— Task prompt —
Please reproduce the listing verbatim, without its images.

─── Data for the task ───

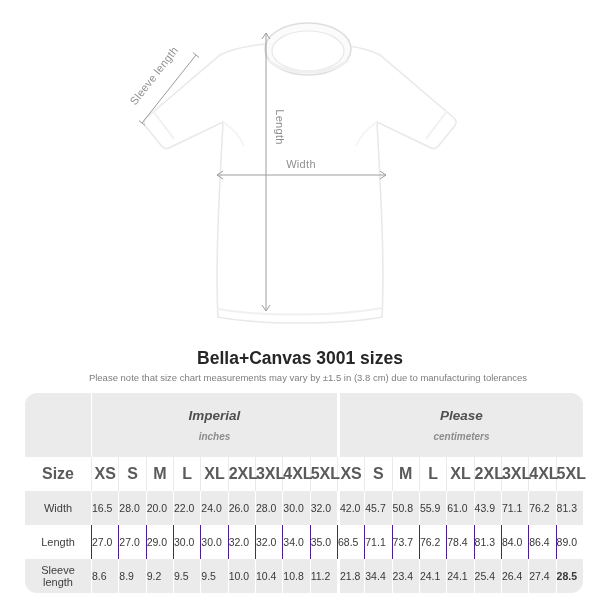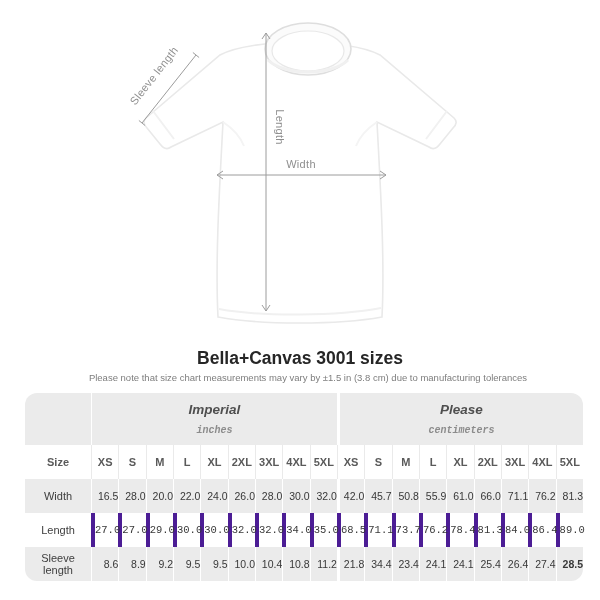"Imperial" tr.group > th, tr.group > td { height: 52px -> 64px }
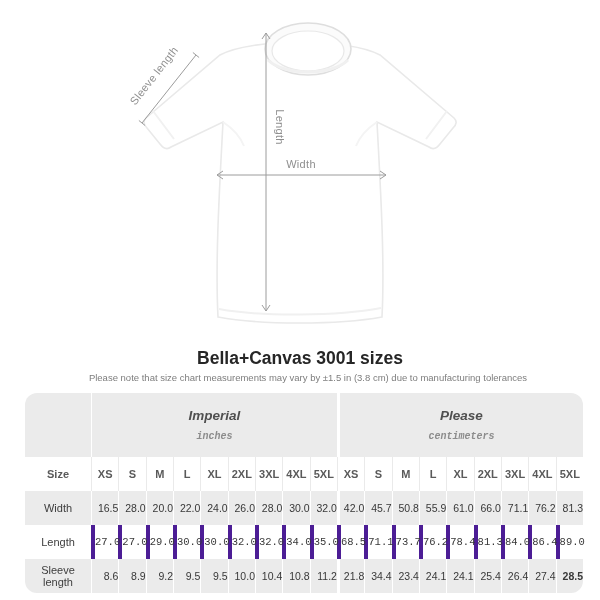"inches" .gsub { font-family: Liberation Mono, monospace -> none }
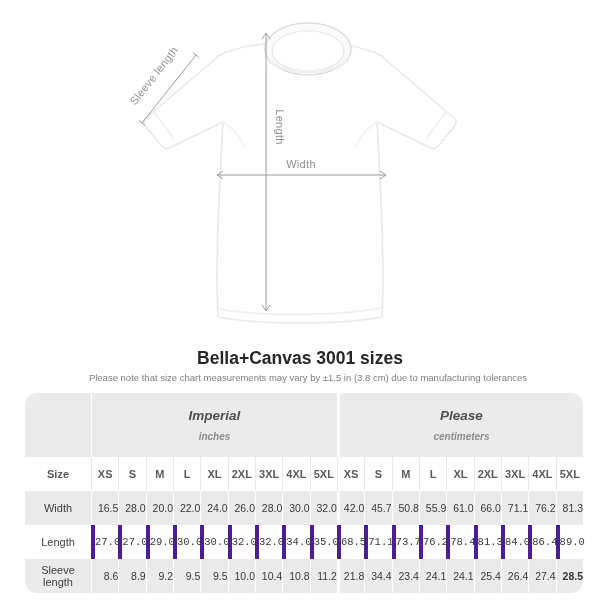"Size" tr.head > th { font-size: 11px -> 16px }
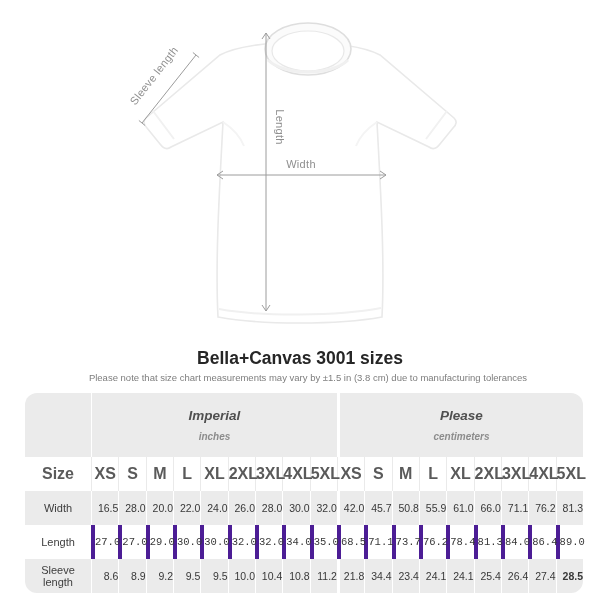"16.5" td.num { text-align: right -> left }
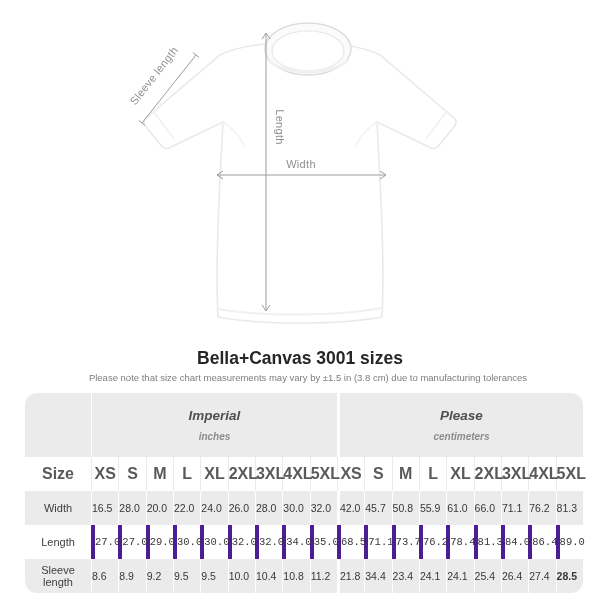"66.0" td.num { text: 66.0 -> 43.9 }
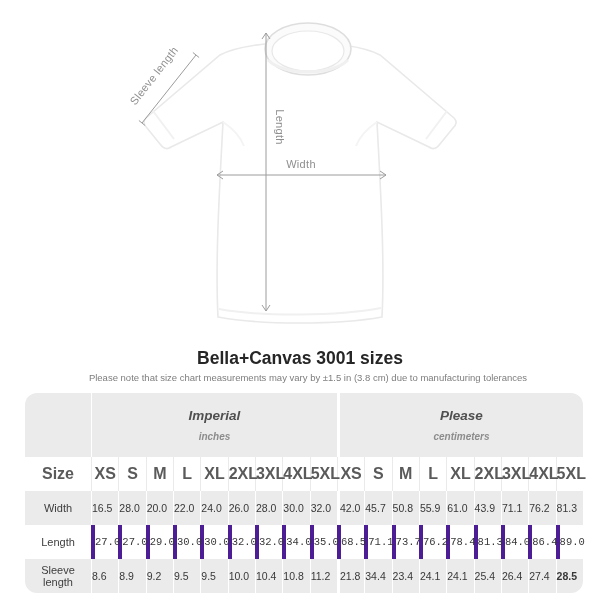"27.0" tr.dwhite > * + * { border-left: 4px solid #4c1d95 -> 1px solid #4c1d95; font-family: Liberation Mono, monospace -> none }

───

— Response to this exercise —
"Imperial" tr.group > th, tr.group > td { height: 52px -> 64px }
"inches" .gsub { font-family: Liberation Mono, monospace -> none }
"Size" tr.head > th { font-size: 11px -> 16px }
"16.5" td.num { text-align: right -> left }
"66.0" td.num { text: 66.0 -> 43.9 }
"27.0" tr.dwhite > * + * { border-left: 4px solid #4c1d95 -> 1px solid #4c1d95; font-family: Liberation Mono, monospace -> none }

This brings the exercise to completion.